Work task: All of the listing should be output exactly, apart from the pictures.

Records provided:
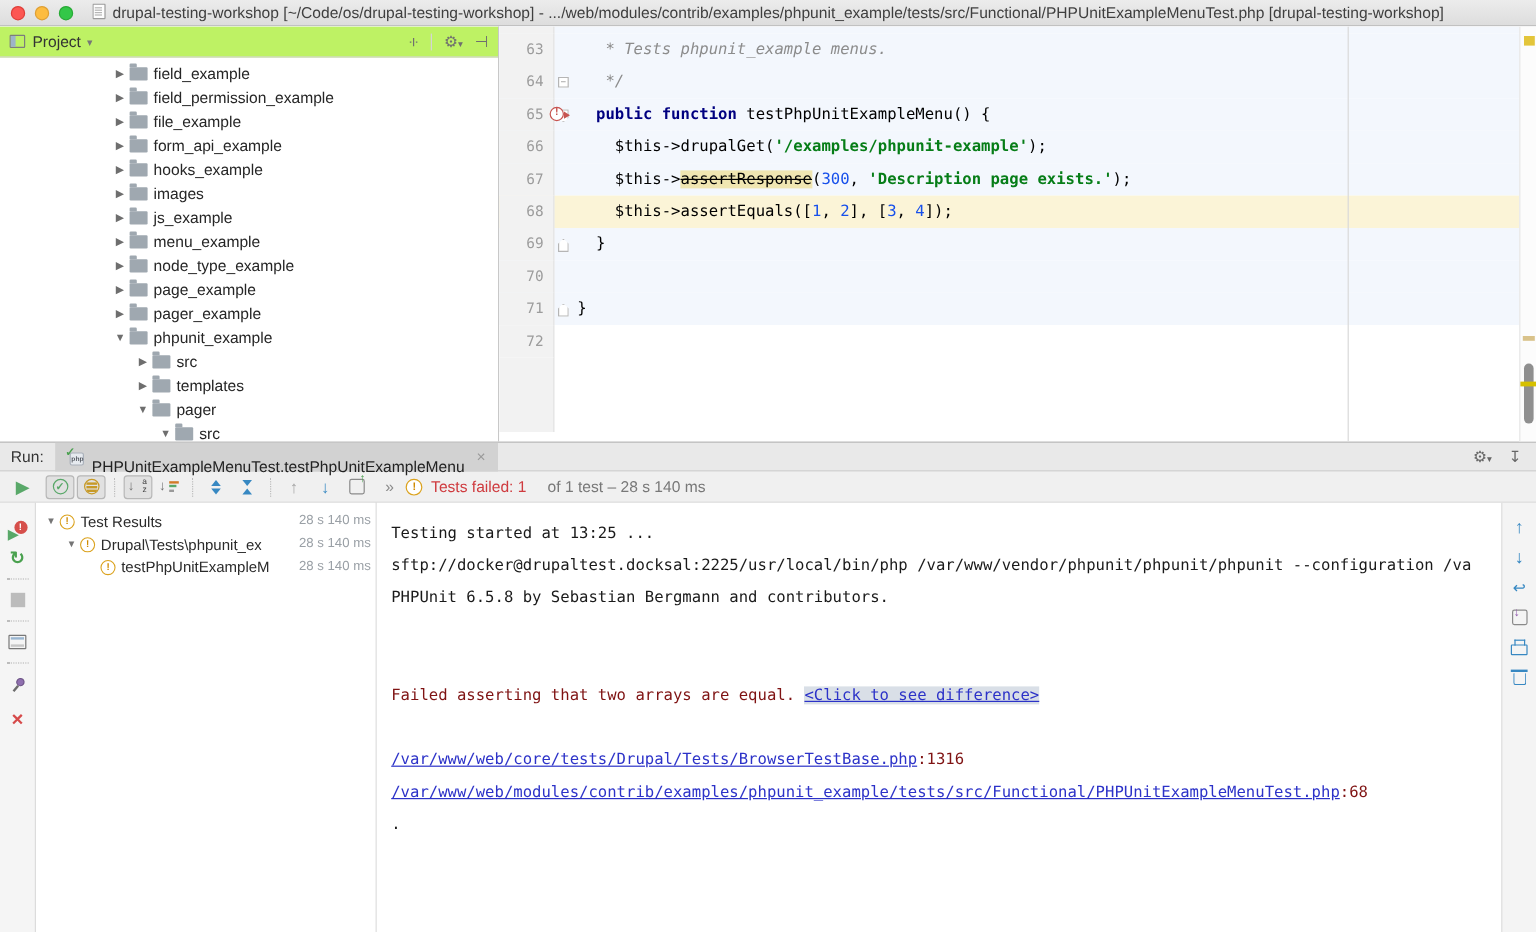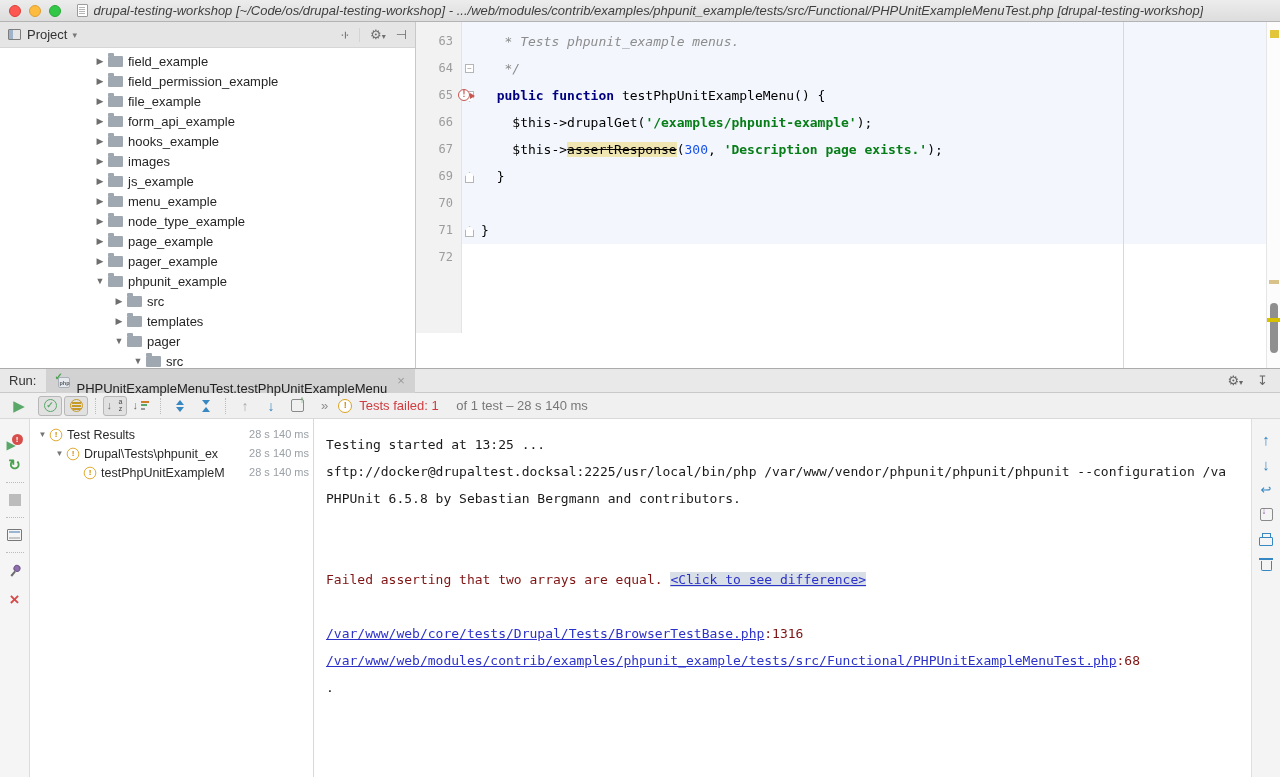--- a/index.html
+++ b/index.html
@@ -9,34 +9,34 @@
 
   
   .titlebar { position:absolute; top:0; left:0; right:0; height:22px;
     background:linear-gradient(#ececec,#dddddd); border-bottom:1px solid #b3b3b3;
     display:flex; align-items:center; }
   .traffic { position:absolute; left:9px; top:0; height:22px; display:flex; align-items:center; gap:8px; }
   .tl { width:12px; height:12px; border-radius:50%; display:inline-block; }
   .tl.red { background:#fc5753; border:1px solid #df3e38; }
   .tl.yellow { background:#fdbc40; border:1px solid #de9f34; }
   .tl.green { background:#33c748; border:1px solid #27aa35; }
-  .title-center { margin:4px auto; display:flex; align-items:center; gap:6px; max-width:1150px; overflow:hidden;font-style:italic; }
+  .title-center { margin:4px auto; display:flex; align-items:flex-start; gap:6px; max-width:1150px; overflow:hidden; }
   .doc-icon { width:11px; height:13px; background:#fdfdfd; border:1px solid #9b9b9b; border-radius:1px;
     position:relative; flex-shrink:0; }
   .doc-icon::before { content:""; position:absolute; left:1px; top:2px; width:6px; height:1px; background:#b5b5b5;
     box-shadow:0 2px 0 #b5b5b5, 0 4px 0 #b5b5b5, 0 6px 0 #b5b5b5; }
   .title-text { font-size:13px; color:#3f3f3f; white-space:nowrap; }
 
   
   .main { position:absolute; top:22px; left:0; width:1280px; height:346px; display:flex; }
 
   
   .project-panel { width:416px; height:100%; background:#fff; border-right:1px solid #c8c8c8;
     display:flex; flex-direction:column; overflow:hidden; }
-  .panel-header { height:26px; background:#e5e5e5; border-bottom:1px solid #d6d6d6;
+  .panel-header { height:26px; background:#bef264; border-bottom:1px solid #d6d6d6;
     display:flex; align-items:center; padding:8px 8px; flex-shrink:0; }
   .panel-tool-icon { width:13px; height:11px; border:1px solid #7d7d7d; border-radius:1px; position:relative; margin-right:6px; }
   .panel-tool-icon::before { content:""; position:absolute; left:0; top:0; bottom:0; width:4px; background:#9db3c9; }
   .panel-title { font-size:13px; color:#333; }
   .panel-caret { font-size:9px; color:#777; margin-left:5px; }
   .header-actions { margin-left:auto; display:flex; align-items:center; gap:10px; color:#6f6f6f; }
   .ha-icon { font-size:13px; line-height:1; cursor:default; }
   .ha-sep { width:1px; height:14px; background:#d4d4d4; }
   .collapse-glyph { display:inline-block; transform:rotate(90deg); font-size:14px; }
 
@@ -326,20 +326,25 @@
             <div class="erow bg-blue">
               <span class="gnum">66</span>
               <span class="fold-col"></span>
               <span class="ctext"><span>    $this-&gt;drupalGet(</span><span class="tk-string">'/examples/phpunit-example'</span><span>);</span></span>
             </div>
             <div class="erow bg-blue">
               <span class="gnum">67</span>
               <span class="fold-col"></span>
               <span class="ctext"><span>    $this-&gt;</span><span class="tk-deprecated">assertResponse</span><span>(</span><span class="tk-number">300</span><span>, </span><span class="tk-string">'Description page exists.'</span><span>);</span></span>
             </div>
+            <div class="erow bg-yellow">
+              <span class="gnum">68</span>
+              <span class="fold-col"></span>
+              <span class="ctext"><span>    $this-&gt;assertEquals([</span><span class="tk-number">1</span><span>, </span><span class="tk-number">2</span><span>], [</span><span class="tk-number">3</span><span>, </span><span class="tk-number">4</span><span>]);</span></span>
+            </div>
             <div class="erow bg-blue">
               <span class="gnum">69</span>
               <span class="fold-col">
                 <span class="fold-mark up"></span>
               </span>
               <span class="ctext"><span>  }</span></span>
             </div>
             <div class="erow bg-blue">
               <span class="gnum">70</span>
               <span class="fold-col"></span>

Exercise solution:
--- a/index.html
+++ b/index.html
@@ -9,34 +9,34 @@
 
   
   .titlebar { position:absolute; top:0; left:0; right:0; height:22px;
     background:linear-gradient(#ececec,#dddddd); border-bottom:1px solid #b3b3b3;
     display:flex; align-items:center; }
   .traffic { position:absolute; left:9px; top:0; height:22px; display:flex; align-items:center; gap:8px; }
   .tl { width:12px; height:12px; border-radius:50%; display:inline-block; }
   .tl.red { background:#fc5753; border:1px solid #df3e38; }
   .tl.yellow { background:#fdbc40; border:1px solid #de9f34; }
   .tl.green { background:#33c748; border:1px solid #27aa35; }
-  .title-center { margin:4px auto; display:flex; align-items:center; gap:6px; max-width:1150px; overflow:hidden;font-style:italic; }
+  .title-center { margin:4px auto; display:flex; align-items:flex-start; gap:6px; max-width:1150px; overflow:hidden; }
   .doc-icon { width:11px; height:13px; background:#fdfdfd; border:1px solid #9b9b9b; border-radius:1px;
     position:relative; flex-shrink:0; }
   .doc-icon::before { content:""; position:absolute; left:1px; top:2px; width:6px; height:1px; background:#b5b5b5;
     box-shadow:0 2px 0 #b5b5b5, 0 4px 0 #b5b5b5, 0 6px 0 #b5b5b5; }
   .title-text { font-size:13px; color:#3f3f3f; white-space:nowrap; }
 
   
   .main { position:absolute; top:22px; left:0; width:1280px; height:346px; display:flex; }
 
   
   .project-panel { width:416px; height:100%; background:#fff; border-right:1px solid #c8c8c8;
     display:flex; flex-direction:column; overflow:hidden; }
-  .panel-header { height:26px; background:#e5e5e5; border-bottom:1px solid #d6d6d6;
+  .panel-header { height:26px; background:#bef264; border-bottom:1px solid #d6d6d6;
     display:flex; align-items:center; padding:8px 8px; flex-shrink:0; }
   .panel-tool-icon { width:13px; height:11px; border:1px solid #7d7d7d; border-radius:1px; position:relative; margin-right:6px; }
   .panel-tool-icon::before { content:""; position:absolute; left:0; top:0; bottom:0; width:4px; background:#9db3c9; }
   .panel-title { font-size:13px; color:#333; }
   .panel-caret { font-size:9px; color:#777; margin-left:5px; }
   .header-actions { margin-left:auto; display:flex; align-items:center; gap:10px; color:#6f6f6f; }
   .ha-icon { font-size:13px; line-height:1; cursor:default; }
   .ha-sep { width:1px; height:14px; background:#d4d4d4; }
   .collapse-glyph { display:inline-block; transform:rotate(90deg); font-size:14px; }
 
@@ -326,20 +326,25 @@
             <div class="erow bg-blue">
               <span class="gnum">66</span>
               <span class="fold-col"></span>
               <span class="ctext"><span>    $this-&gt;drupalGet(</span><span class="tk-string">'/examples/phpunit-example'</span><span>);</span></span>
             </div>
             <div class="erow bg-blue">
               <span class="gnum">67</span>
               <span class="fold-col"></span>
               <span class="ctext"><span>    $this-&gt;</span><span class="tk-deprecated">assertResponse</span><span>(</span><span class="tk-number">300</span><span>, </span><span class="tk-string">'Description page exists.'</span><span>);</span></span>
             </div>
+            <div class="erow bg-yellow">
+              <span class="gnum">68</span>
+              <span class="fold-col"></span>
+              <span class="ctext"><span>    $this-&gt;assertEquals([</span><span class="tk-number">1</span><span>, </span><span class="tk-number">2</span><span>], [</span><span class="tk-number">3</span><span>, </span><span class="tk-number">4</span><span>]);</span></span>
+            </div>
             <div class="erow bg-blue">
               <span class="gnum">69</span>
               <span class="fold-col">
                 <span class="fold-mark up"></span>
               </span>
               <span class="ctext"><span>  }</span></span>
             </div>
             <div class="erow bg-blue">
               <span class="gnum">70</span>
               <span class="fold-col"></span>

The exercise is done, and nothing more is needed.